┌──

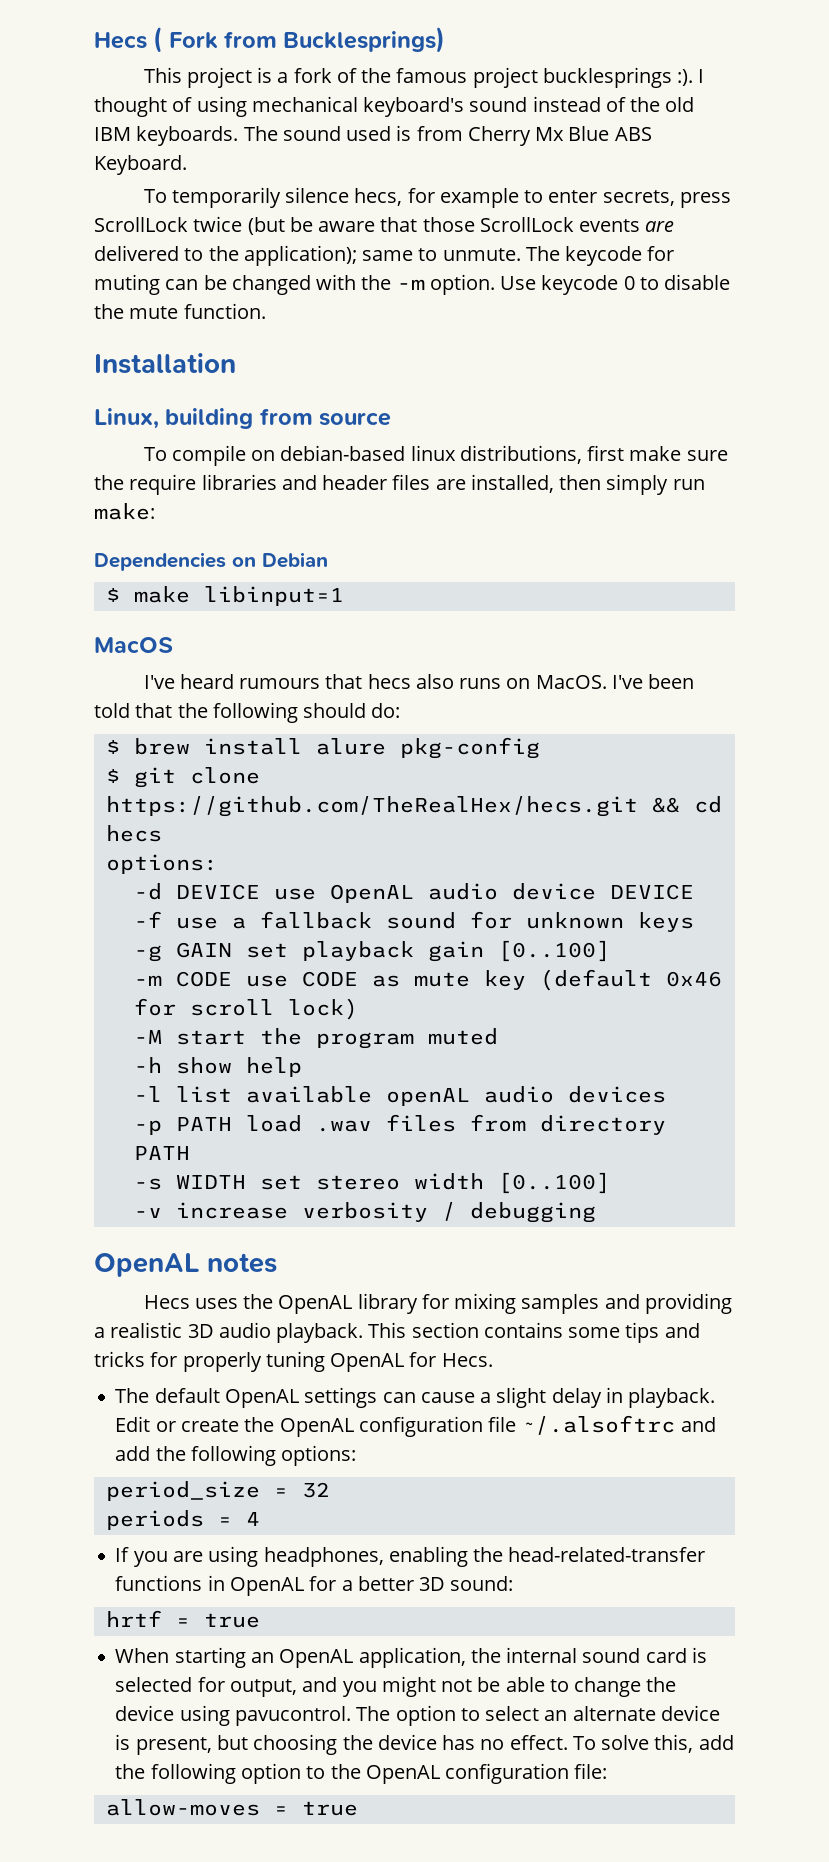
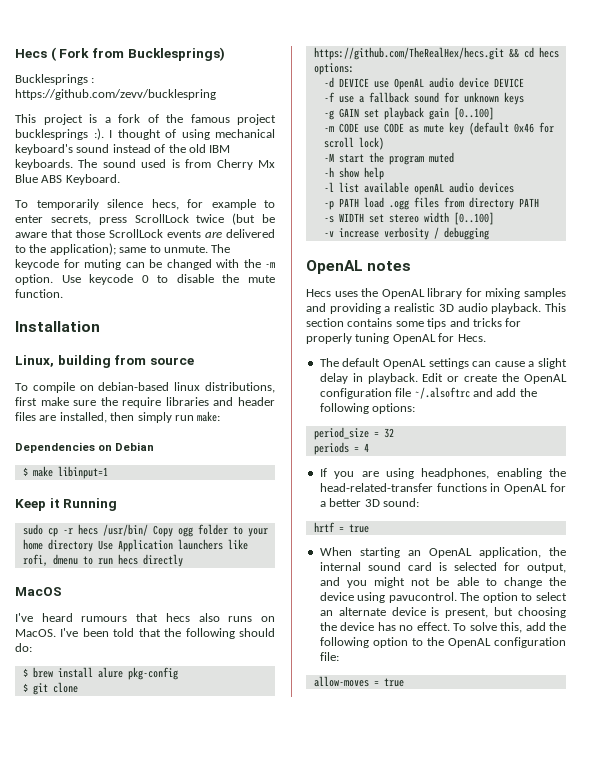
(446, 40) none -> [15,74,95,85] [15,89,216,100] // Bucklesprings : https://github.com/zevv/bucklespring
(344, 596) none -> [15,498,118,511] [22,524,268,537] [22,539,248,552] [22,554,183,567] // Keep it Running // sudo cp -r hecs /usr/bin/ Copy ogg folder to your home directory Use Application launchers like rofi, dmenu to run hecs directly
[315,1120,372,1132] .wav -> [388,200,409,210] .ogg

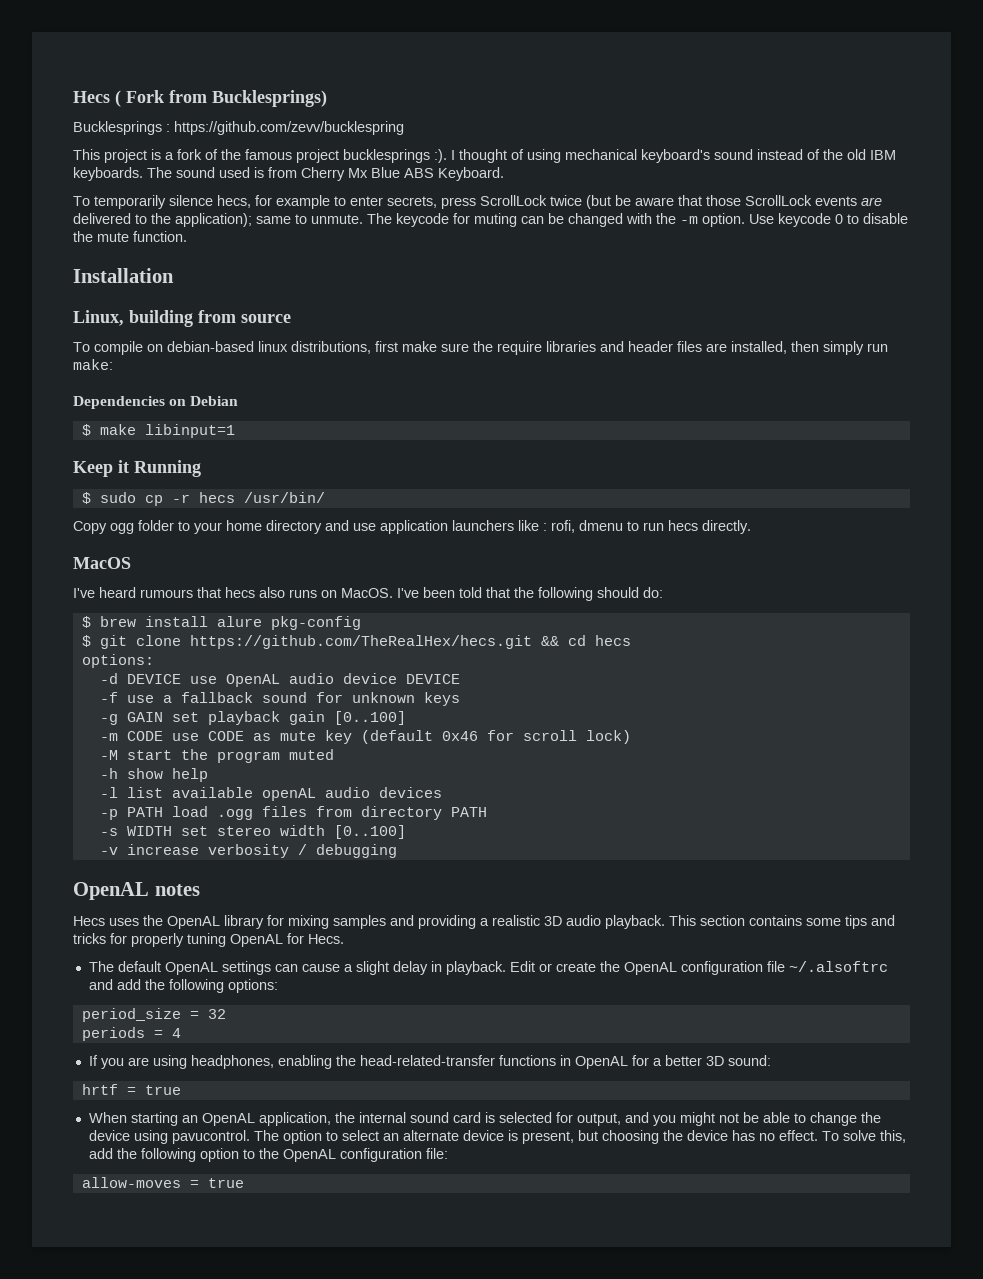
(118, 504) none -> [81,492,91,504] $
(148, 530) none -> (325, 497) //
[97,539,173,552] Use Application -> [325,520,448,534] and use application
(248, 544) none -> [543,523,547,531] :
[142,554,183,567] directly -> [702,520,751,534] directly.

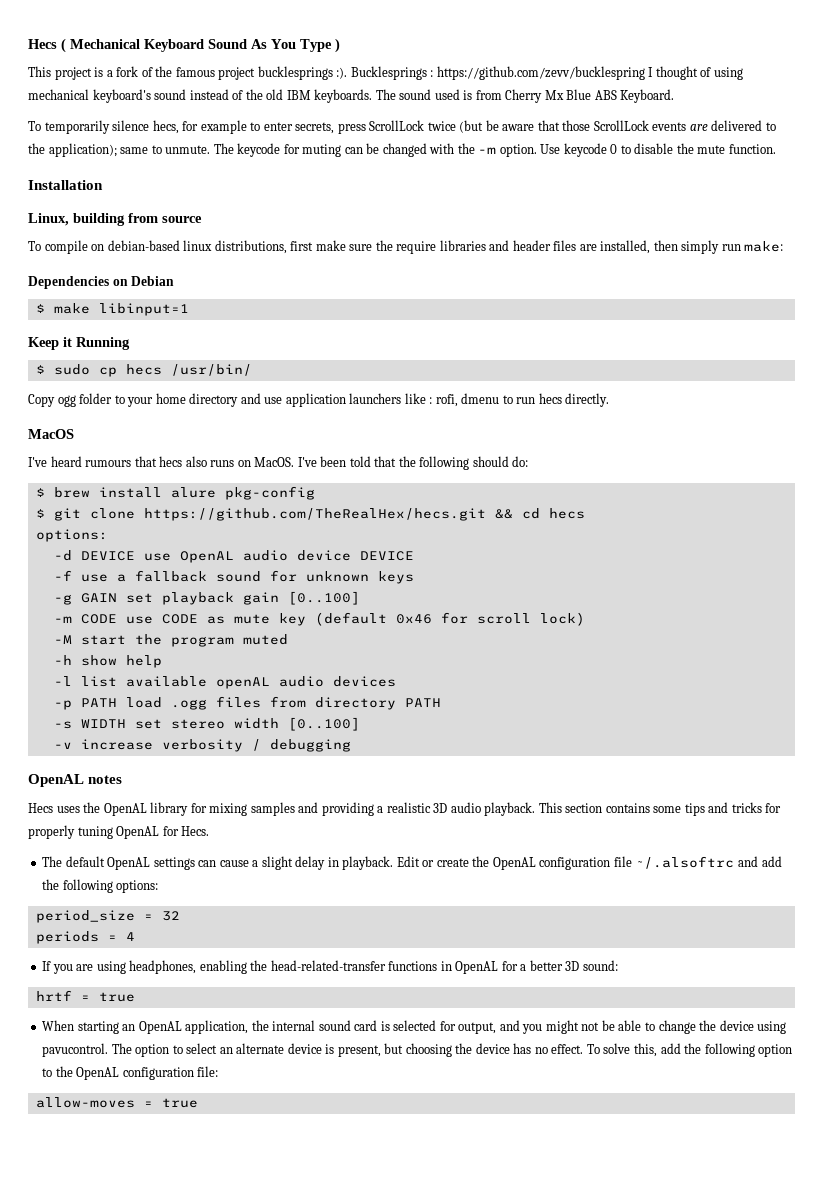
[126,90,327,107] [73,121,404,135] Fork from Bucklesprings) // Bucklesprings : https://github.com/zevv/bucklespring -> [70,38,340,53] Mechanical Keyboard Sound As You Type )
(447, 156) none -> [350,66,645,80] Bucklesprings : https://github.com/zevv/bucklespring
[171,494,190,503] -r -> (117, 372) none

└──
┌──

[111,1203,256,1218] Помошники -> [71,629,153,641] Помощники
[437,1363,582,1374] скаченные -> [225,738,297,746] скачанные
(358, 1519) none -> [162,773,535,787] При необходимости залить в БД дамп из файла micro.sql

└──
┌──

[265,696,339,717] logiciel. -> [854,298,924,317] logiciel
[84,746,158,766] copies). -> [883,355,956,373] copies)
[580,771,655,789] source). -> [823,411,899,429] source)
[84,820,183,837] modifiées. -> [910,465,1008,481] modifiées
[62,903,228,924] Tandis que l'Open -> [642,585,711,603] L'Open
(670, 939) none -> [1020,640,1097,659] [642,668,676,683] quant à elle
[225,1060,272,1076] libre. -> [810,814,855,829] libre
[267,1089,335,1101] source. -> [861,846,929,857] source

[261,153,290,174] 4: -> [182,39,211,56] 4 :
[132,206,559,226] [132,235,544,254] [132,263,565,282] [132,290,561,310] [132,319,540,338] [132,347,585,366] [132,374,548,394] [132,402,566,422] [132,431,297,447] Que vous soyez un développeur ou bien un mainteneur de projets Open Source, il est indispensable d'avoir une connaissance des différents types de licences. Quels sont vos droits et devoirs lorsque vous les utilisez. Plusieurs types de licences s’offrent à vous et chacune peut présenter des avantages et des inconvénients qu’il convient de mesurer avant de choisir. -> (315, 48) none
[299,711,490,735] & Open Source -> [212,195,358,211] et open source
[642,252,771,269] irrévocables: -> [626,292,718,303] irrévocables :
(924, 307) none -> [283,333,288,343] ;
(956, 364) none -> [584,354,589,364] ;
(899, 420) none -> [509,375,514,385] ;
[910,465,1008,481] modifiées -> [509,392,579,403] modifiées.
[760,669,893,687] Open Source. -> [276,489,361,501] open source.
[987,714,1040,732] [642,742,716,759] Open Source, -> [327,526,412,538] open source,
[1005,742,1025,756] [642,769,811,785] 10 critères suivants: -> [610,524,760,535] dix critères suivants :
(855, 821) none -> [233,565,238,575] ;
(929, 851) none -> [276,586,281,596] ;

└──

● EXERCISE PROMPT: Everything from the line with "[1005,742,1025,756] [642,769,811,785] 10" through the line with "(929, 851) none -> [276,586,281,596] ;" should be written out exactly as it appears above, end lines included, and nothing outside that range.

● EXPECTED OUTPUT:
[1005,742,1025,756] [642,769,811,785] 10 critères suivants: -> [610,524,760,535] dix critères suivants :
(855, 821) none -> [233,565,238,575] ;
(929, 851) none -> [276,586,281,596] ;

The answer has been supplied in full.